Publication
The Effect of Border Noise on the Performance of Projection Based Page Segmentation Methods
Faisal Shafait; Thomas Breuel
In: IEEE Transactions on Pattern Analysis and Machine Intelligence, Vol. 33, No. 4, Pages 846-851, IEEE, 4/2011.
Abstract
Projection methods have been used in the analysis of bi-tonal document images for different tasks
like page segmentation and skew correction for over two decades. However, these algorithms are sensitive
to the presence of border noise in document images. Border noise can appear along the page border
due to scanning or photocopying. Over the years, several page segmentation algorithms have been
proposed in the literature.
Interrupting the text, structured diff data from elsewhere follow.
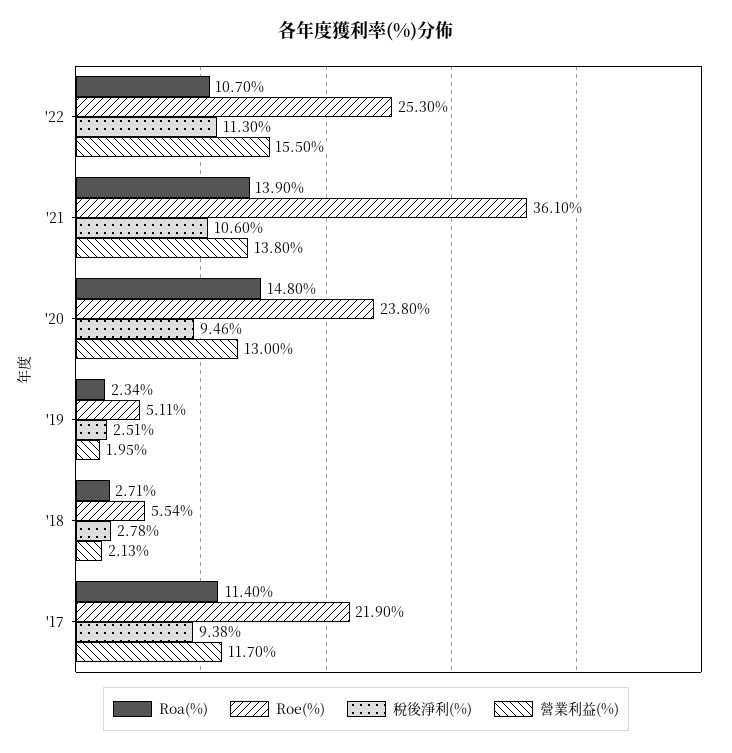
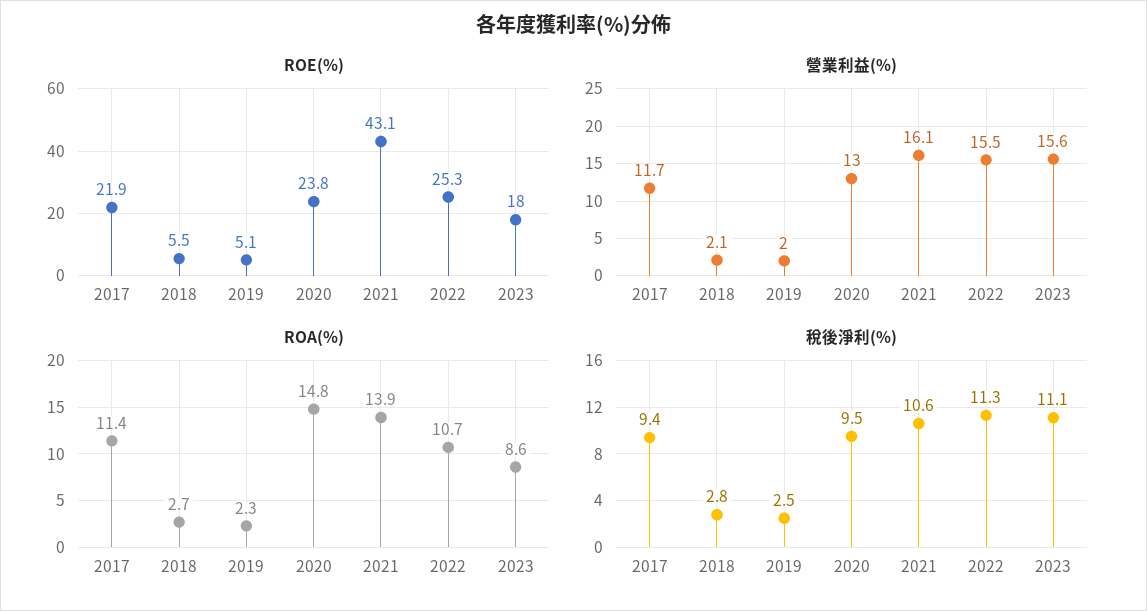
Roe(%), '21: 36.1 -> 43.1
營業利益(%), '21: 13.8 -> 16.1
Roe(%), 2023: none -> 18
營業利益(%), 2023: none -> 15.6
Roa(%), 2023: none -> 8.6
稅後淨利(%), 2023: none -> 11.1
Some of these algorithms have come to wide-spread use due to their high
accuracy and robustness with respect to border noise. This paper addresses two important questions in
this context: 1) Can existing border noise removal algorithms clean up document images to a degree
required by projection methods to achieve competitive performance? 2) Can projection methods reach
the performance of other state-of-the-art page segmentation algorithms (e.g. Docstrum or Voronoi) for
documents where border noise has successfully been removed? We perform extensive experiments on
the University of Washington (UW-III) dataset with six border noise removal methods. Our results show
that although projection methods can achieve the accuracy of other state-of-the-art algorithms on the
cleaned document images, existing border noise removal techniques cannot clean up documents captured
under a variety of scanning conditions to the degree required to achieve that accuracy.